- Opening Delimiter -

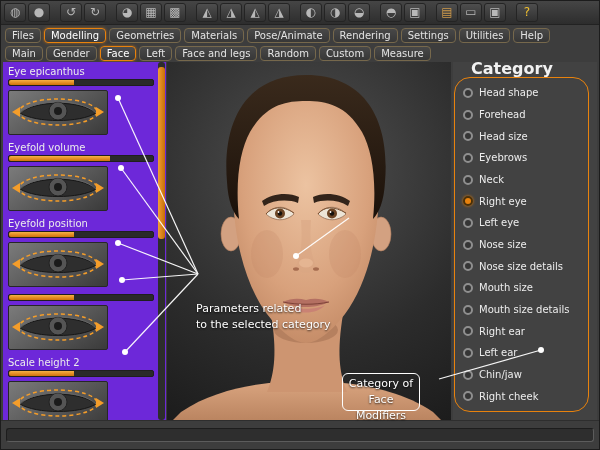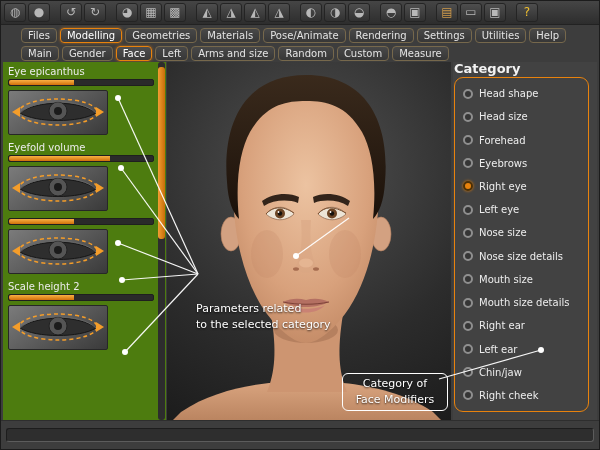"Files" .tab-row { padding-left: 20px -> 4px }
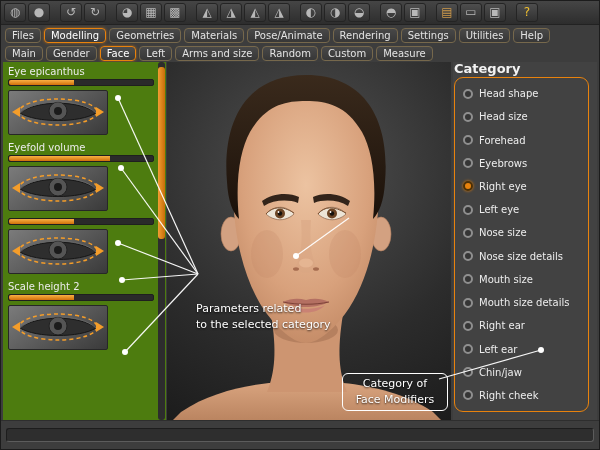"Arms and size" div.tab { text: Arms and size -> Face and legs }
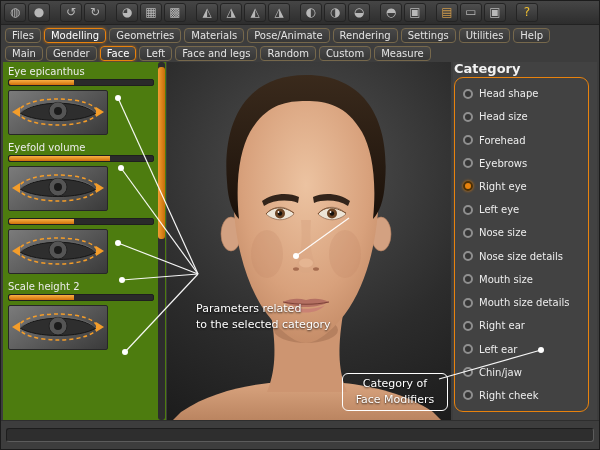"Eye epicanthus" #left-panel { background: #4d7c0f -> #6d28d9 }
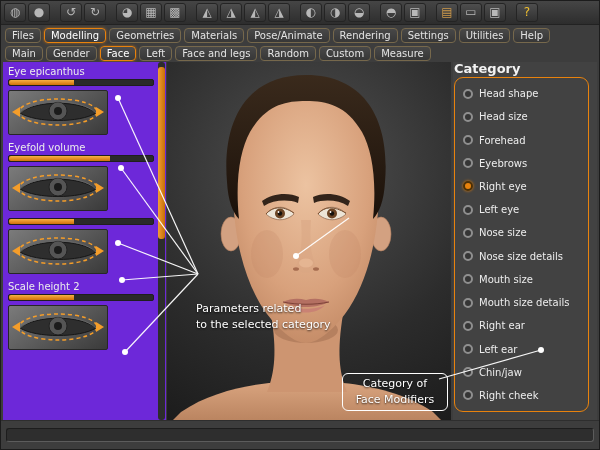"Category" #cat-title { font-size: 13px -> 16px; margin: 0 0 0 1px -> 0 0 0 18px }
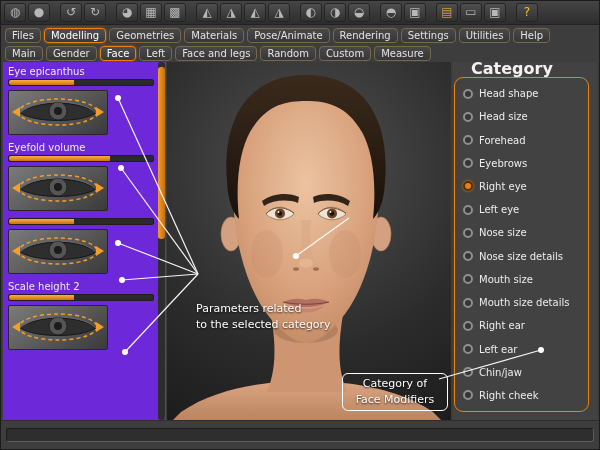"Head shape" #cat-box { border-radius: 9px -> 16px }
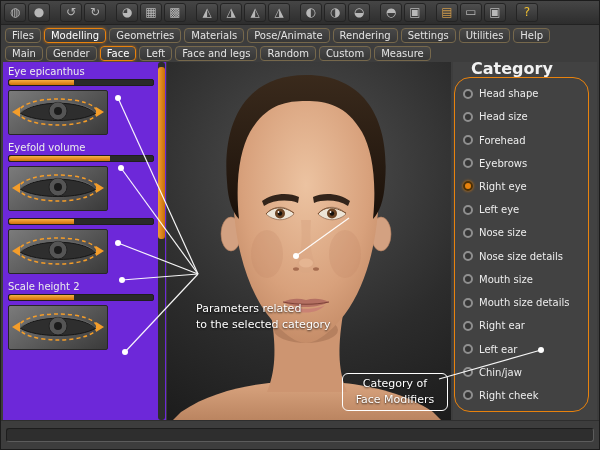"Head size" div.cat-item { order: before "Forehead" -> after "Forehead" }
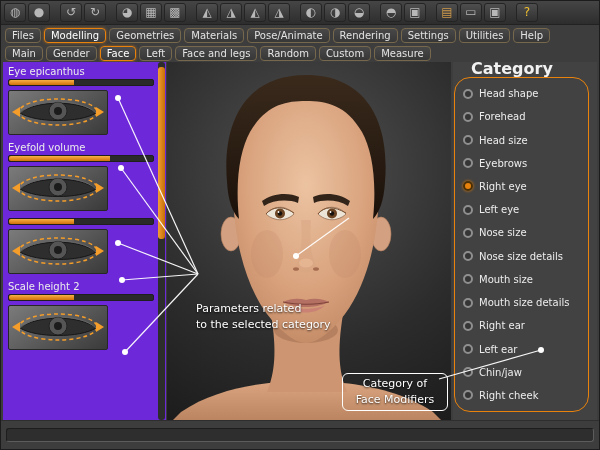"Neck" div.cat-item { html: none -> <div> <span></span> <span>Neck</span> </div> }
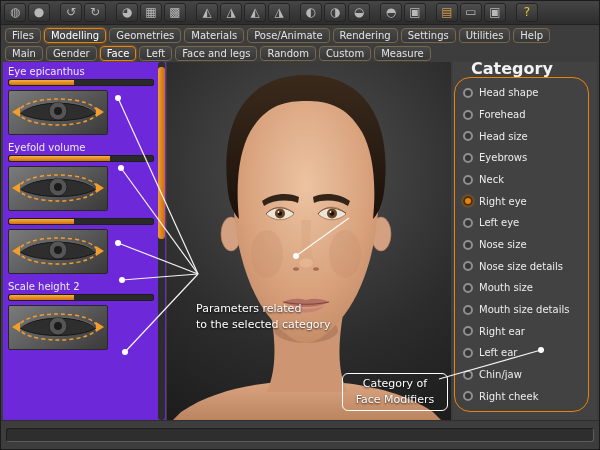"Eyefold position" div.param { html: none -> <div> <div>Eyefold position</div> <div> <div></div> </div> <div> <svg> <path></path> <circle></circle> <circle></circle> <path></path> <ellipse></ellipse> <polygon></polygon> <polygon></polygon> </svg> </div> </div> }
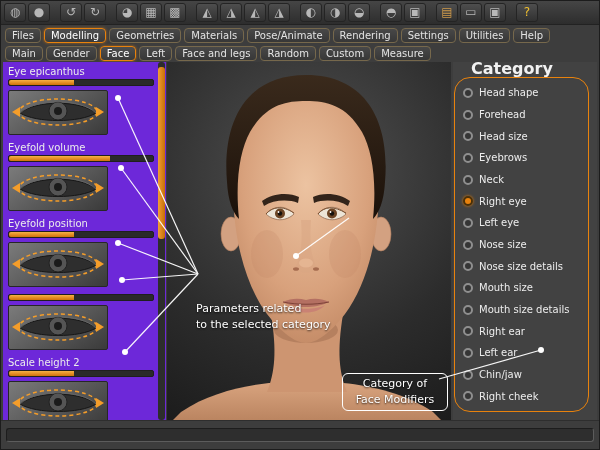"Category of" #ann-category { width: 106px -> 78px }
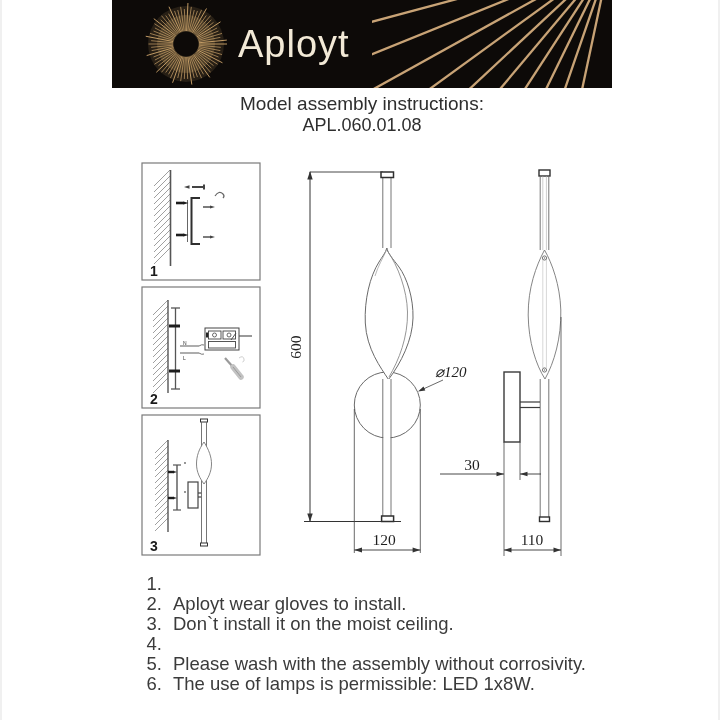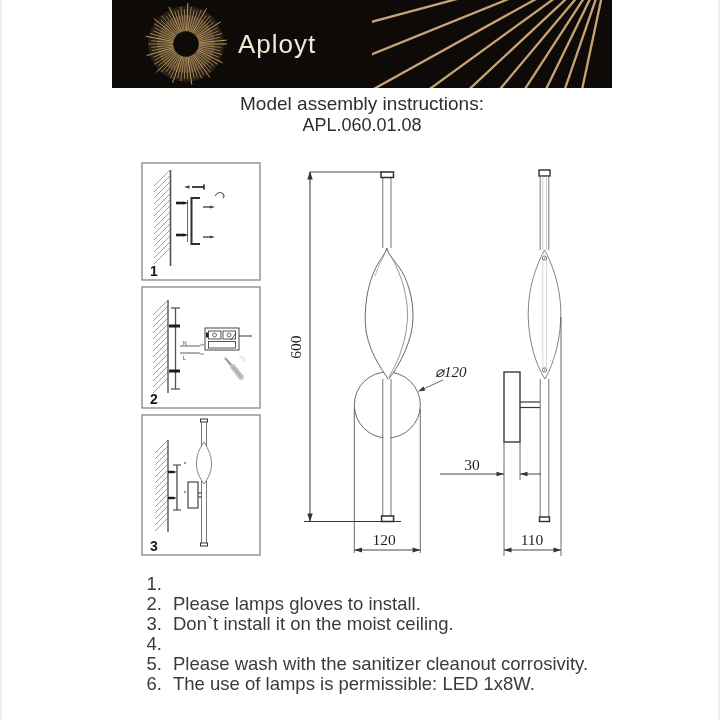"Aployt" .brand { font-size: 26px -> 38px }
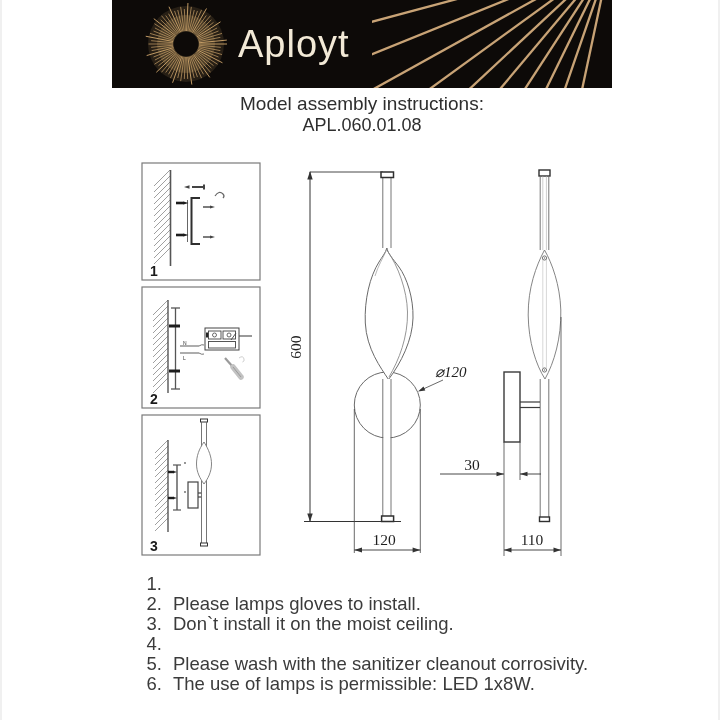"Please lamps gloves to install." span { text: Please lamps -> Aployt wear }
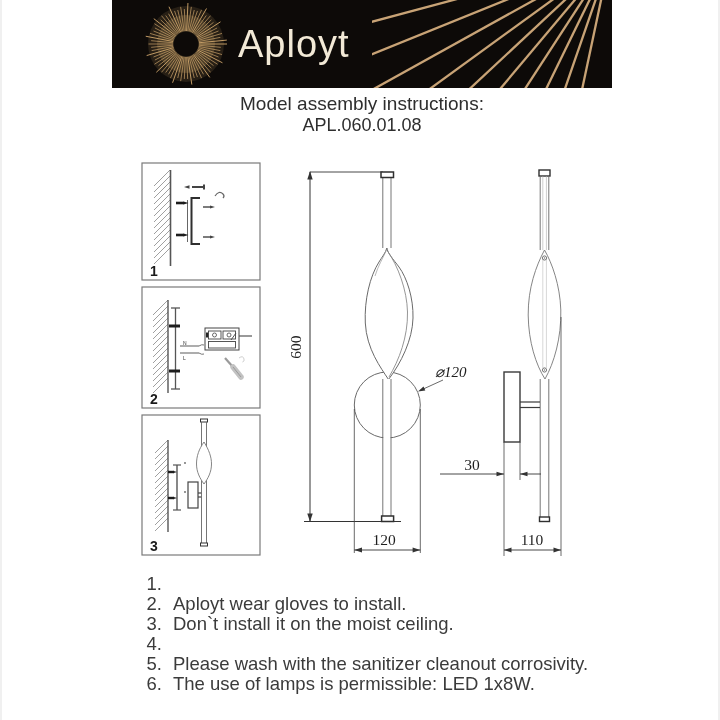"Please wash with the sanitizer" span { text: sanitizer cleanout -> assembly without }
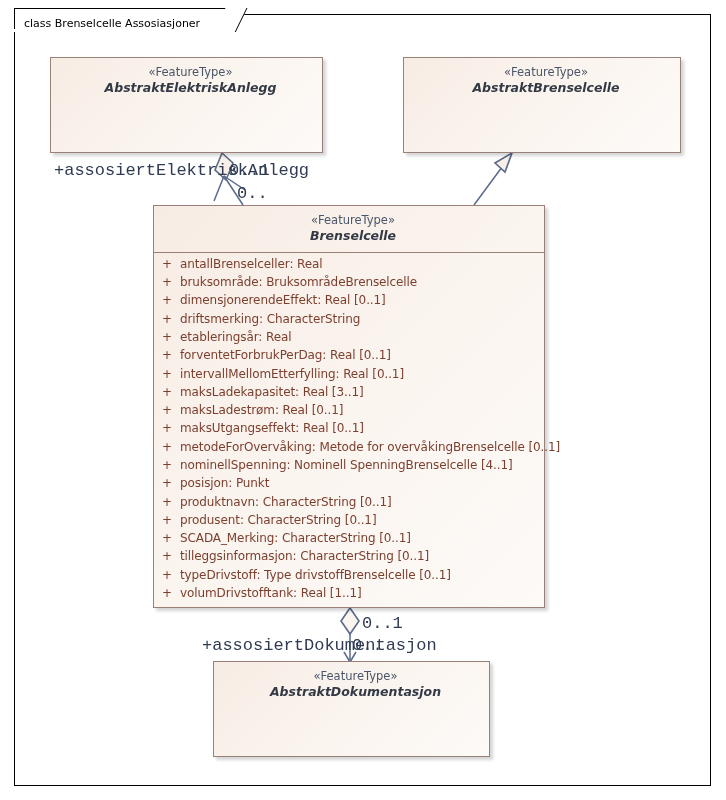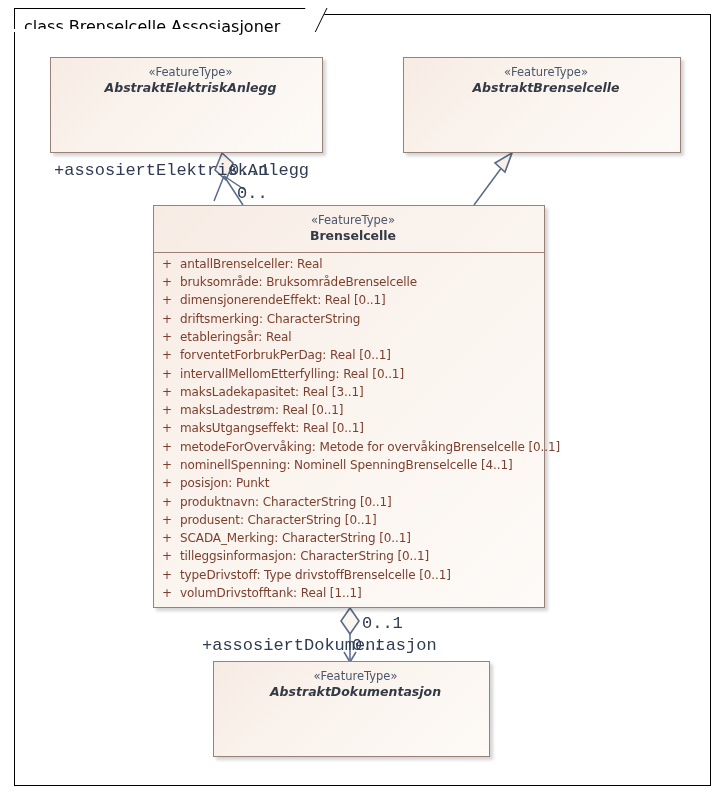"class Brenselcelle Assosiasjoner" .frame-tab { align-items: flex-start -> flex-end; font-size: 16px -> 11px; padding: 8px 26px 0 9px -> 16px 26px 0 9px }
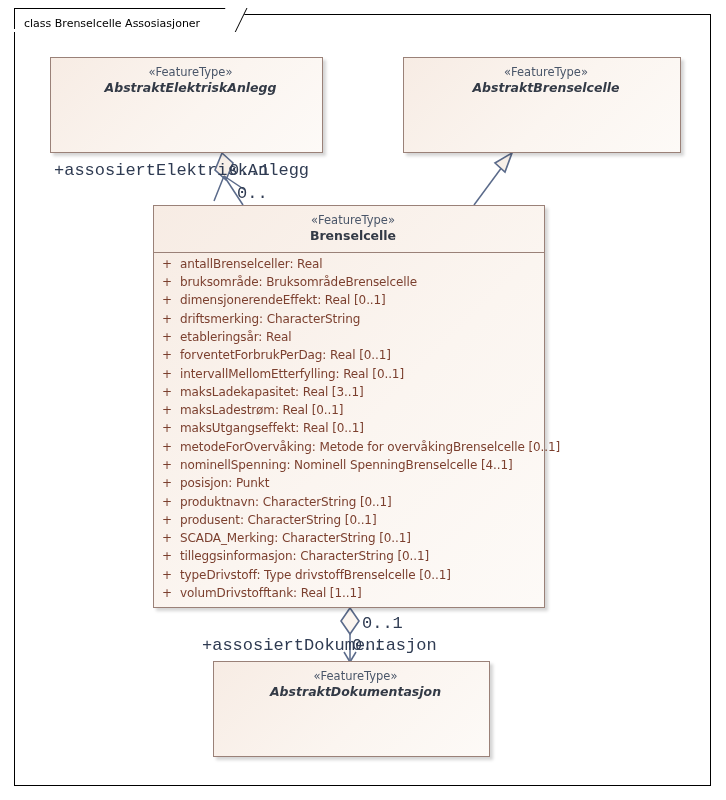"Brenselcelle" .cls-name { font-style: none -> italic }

- Closing Delimiter -

Required work: Write out the lines from the line with "wash with the" through the end of the records exactly; do not include pictures or any other lines.

Response to this exercise:
"Please wash with the sanitizer" span { text: sanitizer cleanout -> assembly without }
"class Brenselcelle Assosiasjoner" .frame-tab { align-items: flex-start -> flex-end; font-size: 16px -> 11px; padding: 8px 26px 0 9px -> 16px 26px 0 9px }
"Brenselcelle" .cls-name { font-style: none -> italic }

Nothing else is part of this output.